The prevalence of advice that only deals with the financial pieces of the retirement puzzle tend to drown out the psychological aspects, which are often at least as important to living long and happy golden years.
Dan,
I completely agree. I started working at 17, was last fired at 56; couldn’t find work other than part-time and minimum wage. I’m the classic loner whose hobbies are photography, playing guitar alone (had bands when I was a teenager) and travelling by car; no interest in sports, bars, etc.
I decided to retire, but I needed an income because I didn’t have much of a Personal Pension Plan.
As it turns out, my search for income made me choose retirement from conventional jobs and manage my meagre retirement capital.
I now had something to do during my retirement, but with computers, spreadsheets, library, etc. That kept me busy for a decade or so and then I started volunteering and that’s enough social interaction for me.
Teaching my kids about investing for income and building a Personal Pension plan is my current project.
I strongly believe that success at investing provides personal gratification; the research, the discovery provide purpose as well as extra money to be used for better everything including freedom of choice. Lack of money is a sentence of sorts.
Claude
I look forward to reading your comments. I find there is too much information on the internet and I am not sure where the best place to start without getting confused. What subjects would you recommend as a starting point.

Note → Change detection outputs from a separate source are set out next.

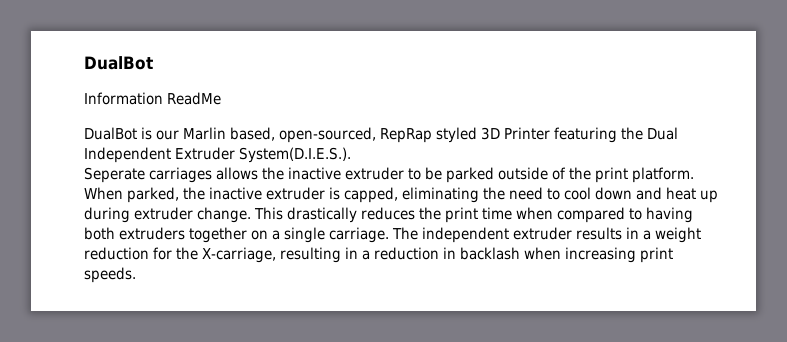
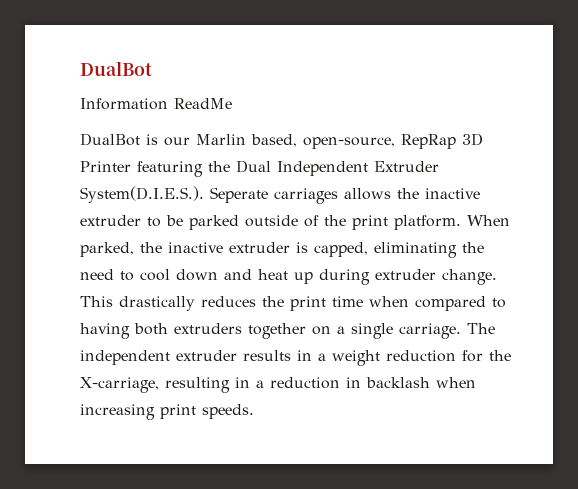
[279,127,477,143] open-sourced, RepRap styled -> [303,134,456,149] open-source, RepRap
(351, 155) // -> (204, 194) none

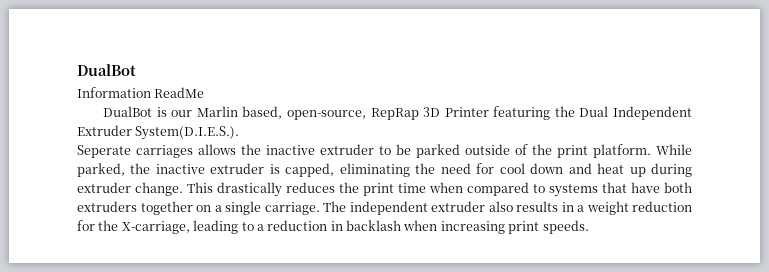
(204, 194) none -> (240, 133) //
[467,215,510,226] When -> [656,144,692,155] While
[120,271,134,281] to -> [476,163,495,174] for
[80,323,130,339] having -> [549,182,660,197] systems that have
(237, 355) none -> [488,201,513,212] also
[165,377,250,393] resulting in -> [193,220,254,234] leading to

I’ve been barred from this site for an unknown reason.
18-03-13
Brad,
Let me try again to post something – 18-03-14. It seems that my previous post was not rejected.
I started with a single goal: monthly cash. Then a return of at least 8%. Then efficient income tax management. Then OPM (Other People’s Money).
Then finding and becoming familiar with the free web tools that would help me achieve this.
My discount broker’s tools. TMXMONEY. Yahoo|Finance – later some Google|Finance. BNN.ca.
I’m sure there are others websites that can help.
Eliminate distractions such as cannabis or blockchain – they don’t pay me monthly cash, the only primary consideration.
Thanks Claude, your insight is very much appreciated. I wish there was a some other way to communicate, I think it would be an interesting experience to talk with you in person.